Tuesday, the World Bank raised its global growth forecast to 5.6% for 2021, marking the strongest recovery from a recession since Y 1940 due to stimulus spending and faster growth in China but held back by “highly unequal” access to COVID-19 vaccines.
The latest Global Economic Prospects report showed a 1.5% increase from forecasts made in January, before the Biden administration took office and enacted a $1.9-T COVID-19 aid package.
Since then, vaccines have become much more widely distributed in the United States and some other wealthy countries, boosting their output, as forecasts lag for emerging market and low-income countries.

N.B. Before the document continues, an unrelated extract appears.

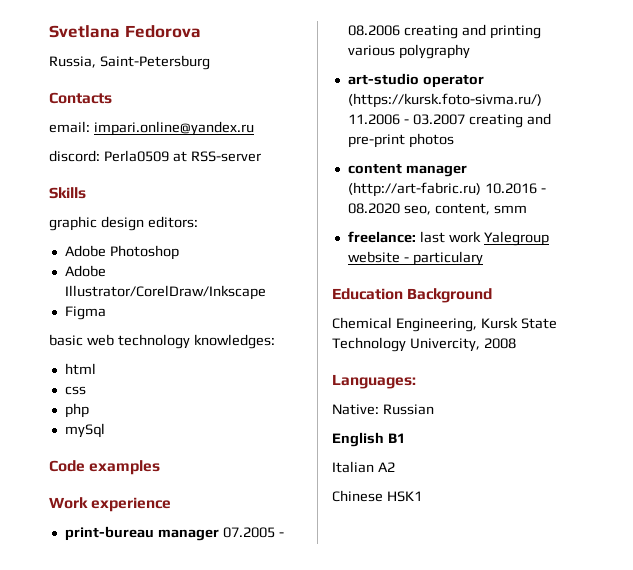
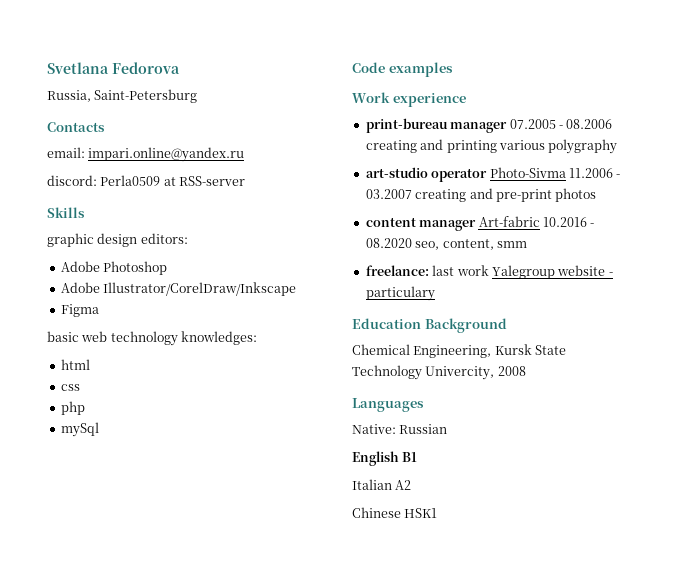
[347,93,542,108] (https://kursk.foto-sivma.ru/) -> [489,167,566,178] Photo-Sivma
[347,182,481,197] (http://art-fabric.ru) -> [478,216,540,227] Art-fabric
[332,374,416,389] Languages: -> [352,398,424,412] Languages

“This recovery is uneven and largely reflects sharp rebounds in some major economies — most notably the United States, owing to substantial fiscal support — amid highly unequal vaccine access,” the World Bank said in the report.
World Bank President David Malpass reiterated his calls for rich nations, including the United States, to free up excess vaccine doses to developing countries as quickly as possible.

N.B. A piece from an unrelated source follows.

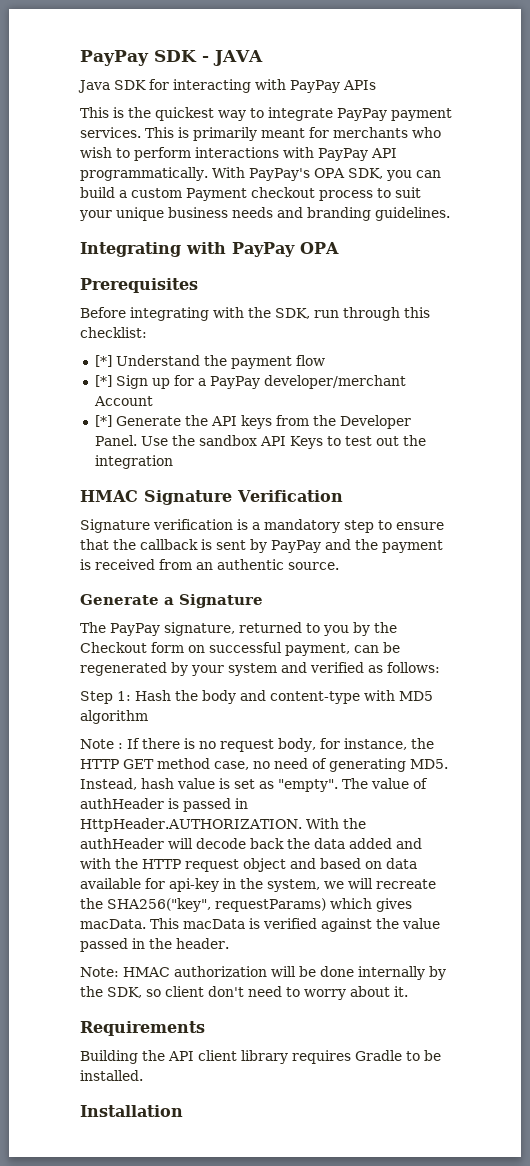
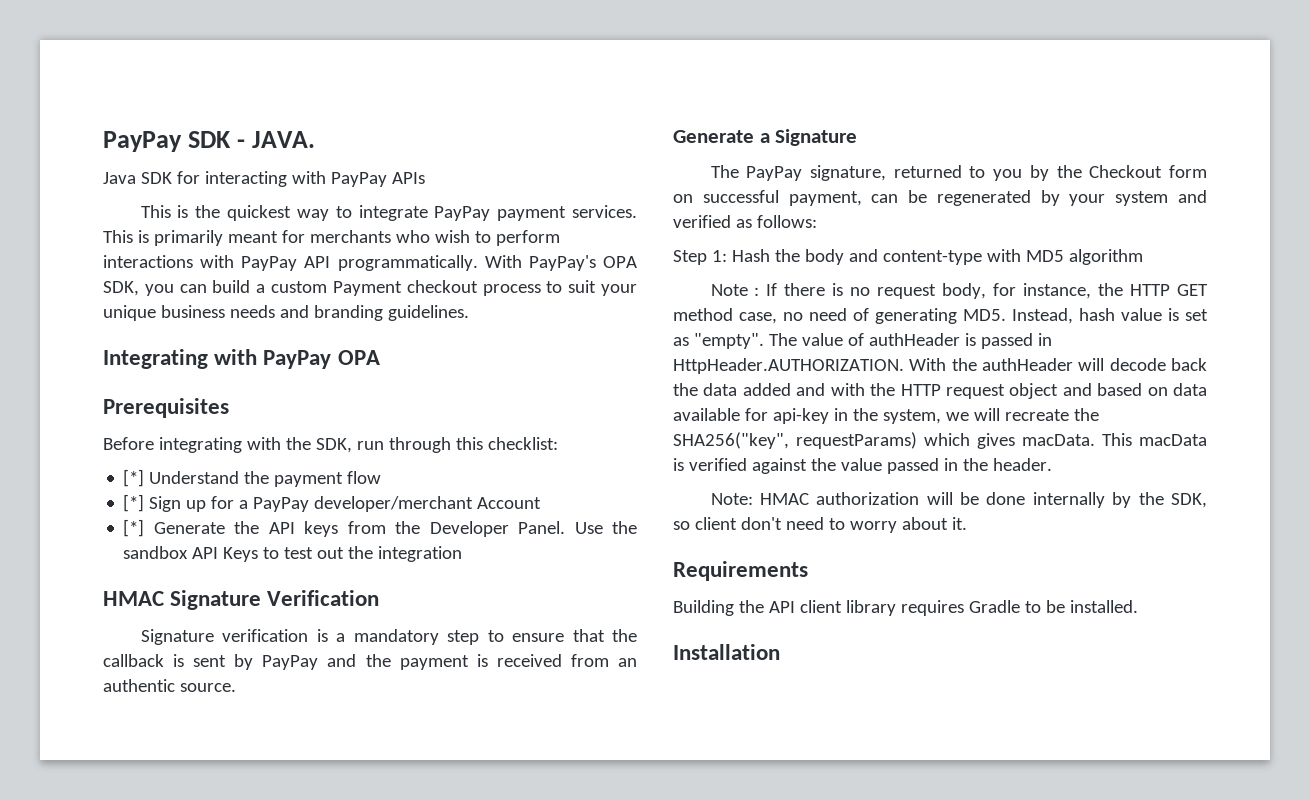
[213,50,263,66] JAVA -> [252,131,316,148] JAVA.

Ayhan Kose, economist and director of the World Bank’s Prospects Group, said the latest forecasts assume that advanced economies will have their populations vaccinated by yr-end, and a number of major emerging market economies also will make significant vaccination progress. But vast numbers of people in developing and poor countries will still be waiting for vaccines into next yr.
“Right now we are predicting growth next year around 4.3%. That growth number can be around 5% if we see faster distribution of vaccines,” said Mr. Kose.
The World Bank’s 2021 US growth forecast was raised 3.3% from January to 6.8% in the latest report, its fastest pace since Y 1984, due to economic support that the bank described as “unprecedented in peacetime.”
Have a healthy day, Keep the Faith!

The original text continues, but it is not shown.